Wind Energy refers to the energy generated by the wind, and is used in Renewable… #
Related terms include Turbines, Wind Farms, and Wind Power, which are all related to the use of wind energy in Renewable Energy Forecasting. For example, wind energy can be used to predict the output of a wind power plant based on historical weather data and other factors.

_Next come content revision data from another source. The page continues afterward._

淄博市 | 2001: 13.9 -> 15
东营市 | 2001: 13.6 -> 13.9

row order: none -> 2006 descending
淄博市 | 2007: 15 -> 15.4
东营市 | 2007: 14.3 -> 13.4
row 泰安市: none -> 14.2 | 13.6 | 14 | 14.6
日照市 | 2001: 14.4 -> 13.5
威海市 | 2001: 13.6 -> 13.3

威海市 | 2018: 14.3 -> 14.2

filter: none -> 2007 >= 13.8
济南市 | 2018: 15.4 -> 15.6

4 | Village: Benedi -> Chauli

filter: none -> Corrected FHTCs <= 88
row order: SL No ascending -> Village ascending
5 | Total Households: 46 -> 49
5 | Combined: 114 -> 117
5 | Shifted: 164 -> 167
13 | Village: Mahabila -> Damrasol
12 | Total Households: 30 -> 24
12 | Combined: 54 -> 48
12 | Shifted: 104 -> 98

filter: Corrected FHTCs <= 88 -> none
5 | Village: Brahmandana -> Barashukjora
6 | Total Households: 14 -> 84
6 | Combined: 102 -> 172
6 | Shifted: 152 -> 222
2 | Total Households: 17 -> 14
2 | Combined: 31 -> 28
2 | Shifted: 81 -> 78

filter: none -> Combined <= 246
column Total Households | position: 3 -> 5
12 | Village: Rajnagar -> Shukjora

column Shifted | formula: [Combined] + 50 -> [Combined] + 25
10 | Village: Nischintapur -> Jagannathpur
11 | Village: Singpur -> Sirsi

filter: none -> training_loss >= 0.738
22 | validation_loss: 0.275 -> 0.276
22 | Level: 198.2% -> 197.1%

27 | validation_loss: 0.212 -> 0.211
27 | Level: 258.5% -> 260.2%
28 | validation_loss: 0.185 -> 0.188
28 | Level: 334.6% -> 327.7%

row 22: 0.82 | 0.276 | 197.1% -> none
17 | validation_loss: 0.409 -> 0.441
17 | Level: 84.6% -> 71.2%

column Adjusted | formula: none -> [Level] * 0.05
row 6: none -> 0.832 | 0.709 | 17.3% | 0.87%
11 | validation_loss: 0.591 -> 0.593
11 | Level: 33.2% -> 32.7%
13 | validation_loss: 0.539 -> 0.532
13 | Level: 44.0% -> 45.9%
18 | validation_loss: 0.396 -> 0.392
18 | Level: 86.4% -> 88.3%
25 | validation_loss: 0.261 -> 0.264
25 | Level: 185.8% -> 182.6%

Wind Power Forecasting refers to the process of predicting the output of wind po… #
Related terms include Wind Energy, Wind Turbines, and Renewable Energy Forecasting, which are all related to the use of wind power forecasting in Renewable Energy Forecasting. For example, wind power forecasting can be used to predict the output of a wind power plant based on historical weather data and other factors.
Weather Forecasting refers to the process of predicting the weather, and is used… #
Related terms include Weather Data, Climate Modeling, and Atmospheric Science, which are all related to the use of weather forecasting in Renewable Energy Forecasting. For example, weather forecasting can be used to predict the output of a solar power plant based on historical weather data and other factors.